REQUIREMENT
Please copy out each entry, word for word.

DATA SHOWN
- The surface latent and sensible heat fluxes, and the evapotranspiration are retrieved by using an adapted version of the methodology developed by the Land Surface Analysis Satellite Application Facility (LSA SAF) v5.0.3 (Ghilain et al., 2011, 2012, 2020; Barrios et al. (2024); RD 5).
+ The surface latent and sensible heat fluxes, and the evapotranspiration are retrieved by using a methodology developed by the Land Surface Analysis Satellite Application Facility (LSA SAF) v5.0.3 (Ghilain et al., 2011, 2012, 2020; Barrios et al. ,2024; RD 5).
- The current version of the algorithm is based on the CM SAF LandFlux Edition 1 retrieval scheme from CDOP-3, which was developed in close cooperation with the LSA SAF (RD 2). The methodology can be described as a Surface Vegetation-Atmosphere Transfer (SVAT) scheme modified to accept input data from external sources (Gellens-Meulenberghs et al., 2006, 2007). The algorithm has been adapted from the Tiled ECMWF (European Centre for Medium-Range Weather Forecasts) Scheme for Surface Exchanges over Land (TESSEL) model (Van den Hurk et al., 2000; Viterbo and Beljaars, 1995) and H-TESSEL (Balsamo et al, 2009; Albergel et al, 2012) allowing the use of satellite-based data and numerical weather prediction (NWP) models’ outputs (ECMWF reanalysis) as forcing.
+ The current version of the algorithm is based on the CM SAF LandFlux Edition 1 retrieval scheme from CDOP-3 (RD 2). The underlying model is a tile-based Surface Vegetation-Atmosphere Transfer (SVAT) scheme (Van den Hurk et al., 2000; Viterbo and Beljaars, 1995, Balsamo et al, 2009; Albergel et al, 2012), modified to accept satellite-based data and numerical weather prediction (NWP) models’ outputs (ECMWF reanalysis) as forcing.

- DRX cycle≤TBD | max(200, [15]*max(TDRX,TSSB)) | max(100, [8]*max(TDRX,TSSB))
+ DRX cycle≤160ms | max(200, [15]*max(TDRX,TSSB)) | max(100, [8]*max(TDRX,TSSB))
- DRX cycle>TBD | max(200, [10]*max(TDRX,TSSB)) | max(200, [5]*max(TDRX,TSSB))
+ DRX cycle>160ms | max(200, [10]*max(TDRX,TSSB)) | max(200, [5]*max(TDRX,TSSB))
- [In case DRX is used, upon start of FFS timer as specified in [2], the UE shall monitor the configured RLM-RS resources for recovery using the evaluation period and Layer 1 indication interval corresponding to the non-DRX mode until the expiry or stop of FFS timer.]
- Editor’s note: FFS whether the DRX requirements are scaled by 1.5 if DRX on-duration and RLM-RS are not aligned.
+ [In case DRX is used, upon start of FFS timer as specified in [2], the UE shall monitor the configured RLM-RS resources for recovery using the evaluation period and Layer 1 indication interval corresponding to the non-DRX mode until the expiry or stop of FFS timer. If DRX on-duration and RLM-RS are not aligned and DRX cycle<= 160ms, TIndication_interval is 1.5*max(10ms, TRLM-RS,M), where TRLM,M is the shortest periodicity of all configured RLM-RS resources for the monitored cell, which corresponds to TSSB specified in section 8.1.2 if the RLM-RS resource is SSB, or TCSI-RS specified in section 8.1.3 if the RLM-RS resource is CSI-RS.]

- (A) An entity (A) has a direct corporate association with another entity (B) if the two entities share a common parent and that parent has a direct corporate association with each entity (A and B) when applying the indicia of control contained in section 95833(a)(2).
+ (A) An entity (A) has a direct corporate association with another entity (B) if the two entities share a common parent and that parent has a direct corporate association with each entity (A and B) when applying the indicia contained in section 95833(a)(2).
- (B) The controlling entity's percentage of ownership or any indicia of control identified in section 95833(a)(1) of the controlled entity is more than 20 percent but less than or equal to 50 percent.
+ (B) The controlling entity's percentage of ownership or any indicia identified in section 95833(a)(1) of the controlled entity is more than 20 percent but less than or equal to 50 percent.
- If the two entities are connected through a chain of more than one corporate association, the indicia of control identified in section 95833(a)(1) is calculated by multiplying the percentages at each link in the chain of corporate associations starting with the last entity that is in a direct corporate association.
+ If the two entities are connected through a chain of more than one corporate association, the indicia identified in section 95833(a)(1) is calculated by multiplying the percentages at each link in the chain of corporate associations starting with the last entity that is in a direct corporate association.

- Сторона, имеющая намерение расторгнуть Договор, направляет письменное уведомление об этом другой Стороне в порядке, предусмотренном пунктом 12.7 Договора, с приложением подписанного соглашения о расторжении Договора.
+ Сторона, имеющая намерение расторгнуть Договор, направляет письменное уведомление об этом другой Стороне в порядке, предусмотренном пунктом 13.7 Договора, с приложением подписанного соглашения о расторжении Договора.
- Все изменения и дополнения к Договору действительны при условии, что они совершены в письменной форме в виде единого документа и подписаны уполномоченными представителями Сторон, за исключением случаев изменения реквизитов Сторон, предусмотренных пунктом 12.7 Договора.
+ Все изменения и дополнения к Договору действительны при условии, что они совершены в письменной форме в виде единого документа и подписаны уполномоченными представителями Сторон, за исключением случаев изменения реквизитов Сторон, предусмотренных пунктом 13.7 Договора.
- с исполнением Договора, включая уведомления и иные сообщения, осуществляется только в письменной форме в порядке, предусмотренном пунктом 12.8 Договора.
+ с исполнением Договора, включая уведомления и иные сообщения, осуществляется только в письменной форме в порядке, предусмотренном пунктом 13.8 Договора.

YOUR RESPONSE
- The surface latent and sensible heat fluxes, and the evapotranspiration are retrieved by using an adapted version of the methodology developed by the Land Surface Analysis Satellite Application Facility (LSA SAF) v5.0.3 (Ghilain et al., 2011, 2012, 2020; Barrios et al. (2024); RD 5).
+ The surface latent and sensible heat fluxes, and the evapotranspiration are retrieved by using a methodology developed by the Land Surface Analysis Satellite Application Facility (LSA SAF) v5.0.3 (Ghilain et al., 2011, 2012, 2020; Barrios et al. ,2024; RD 5).
- The current version of the algorithm is based on the CM SAF LandFlux Edition 1 retrieval scheme from CDOP-3, which was developed in close cooperation with the LSA SAF (RD 2). The methodology can be described as a Surface Vegetation-Atmosphere Transfer (SVAT) scheme modified to accept input data from external sources (Gellens-Meulenberghs et al., 2006, 2007). The algorithm has been adapted from the Tiled ECMWF (European Centre for Medium-Range Weather Forecasts) Scheme for Surface Exchanges over Land (TESSEL) model (Van den Hurk et al., 2000; Viterbo and Beljaars, 1995) and H-TESSEL (Balsamo et al, 2009; Albergel et al, 2012) allowing the use of satellite-based data and numerical weather prediction (NWP) models’ outputs (ECMWF reanalysis) as forcing.
+ The current version of the algorithm is based on the CM SAF LandFlux Edition 1 retrieval scheme from CDOP-3 (RD 2). The underlying model is a tile-based Surface Vegetation-Atmosphere Transfer (SVAT) scheme (Van den Hurk et al., 2000; Viterbo and Beljaars, 1995, Balsamo et al, 2009; Albergel et al, 2012), modified to accept satellite-based data and numerical weather prediction (NWP) models’ outputs (ECMWF reanalysis) as forcing.

- DRX cycle≤TBD | max(200, [15]*max(TDRX,TSSB)) | max(100, [8]*max(TDRX,TSSB))
+ DRX cycle≤160ms | max(200, [15]*max(TDRX,TSSB)) | max(100, [8]*max(TDRX,TSSB))
- DRX cycle>TBD | max(200, [10]*max(TDRX,TSSB)) | max(200, [5]*max(TDRX,TSSB))
+ DRX cycle>160ms | max(200, [10]*max(TDRX,TSSB)) | max(200, [5]*max(TDRX,TSSB))
- [In case DRX is used, upon start of FFS timer as specified in [2], the UE shall monitor the configured RLM-RS resources for recovery using the evaluation period and Layer 1 indication interval corresponding to the non-DRX mode until the expiry or stop of FFS timer.]
- Editor’s note: FFS whether the DRX requirements are scaled by 1.5 if DRX on-duration and RLM-RS are not aligned.
+ [In case DRX is used, upon start of FFS timer as specified in [2], the UE shall monitor the configured RLM-RS resources for recovery using the evaluation period and Layer 1 indication interval corresponding to the non-DRX mode until the expiry or stop of FFS timer. If DRX on-duration and RLM-RS are not aligned and DRX cycle<= 160ms, TIndication_interval is 1.5*max(10ms, TRLM-RS,M), where TRLM,M is the shortest periodicity of all configured RLM-RS resources for the monitored cell, which corresponds to TSSB specified in section 8.1.2 if the RLM-RS resource is SSB, or TCSI-RS specified in section 8.1.3 if the RLM-RS resource is CSI-RS.]

- (A) An entity (A) has a direct corporate association with another entity (B) if the two entities share a common parent and that parent has a direct corporate association with each entity (A and B) when applying the indicia of control contained in section 95833(a)(2).
+ (A) An entity (A) has a direct corporate association with another entity (B) if the two entities share a common parent and that parent has a direct corporate association with each entity (A and B) when applying the indicia contained in section 95833(a)(2).
- (B) The controlling entity's percentage of ownership or any indicia of control identified in section 95833(a)(1) of the controlled entity is more than 20 percent but less than or equal to 50 percent.
+ (B) The controlling entity's percentage of ownership or any indicia identified in section 95833(a)(1) of the controlled entity is more than 20 percent but less than or equal to 50 percent.
- If the two entities are connected through a chain of more than one corporate association, the indicia of control identified in section 95833(a)(1) is calculated by multiplying the percentages at each link in the chain of corporate associations starting with the last entity that is in a direct corporate association.
+ If the two entities are connected through a chain of more than one corporate association, the indicia identified in section 95833(a)(1) is calculated by multiplying the percentages at each link in the chain of corporate associations starting with the last entity that is in a direct corporate association.

- Сторона, имеющая намерение расторгнуть Договор, направляет письменное уведомление об этом другой Стороне в порядке, предусмотренном пунктом 12.7 Договора, с приложением подписанного соглашения о расторжении Договора.
+ Сторона, имеющая намерение расторгнуть Договор, направляет письменное уведомление об этом другой Стороне в порядке, предусмотренном пунктом 13.7 Договора, с приложением подписанного соглашения о расторжении Договора.
- Все изменения и дополнения к Договору действительны при условии, что они совершены в письменной форме в виде единого документа и подписаны уполномоченными представителями Сторон, за исключением случаев изменения реквизитов Сторон, предусмотренных пунктом 12.7 Договора.
+ Все изменения и дополнения к Договору действительны при условии, что они совершены в письменной форме в виде единого документа и подписаны уполномоченными представителями Сторон, за исключением случаев изменения реквизитов Сторон, предусмотренных пунктом 13.7 Договора.
- с исполнением Договора, включая уведомления и иные сообщения, осуществляется только в письменной форме в порядке, предусмотренном пунктом 12.8 Договора.
+ с исполнением Договора, включая уведомления и иные сообщения, осуществляется только в письменной форме в порядке, предусмотренном пунктом 13.8 Договора.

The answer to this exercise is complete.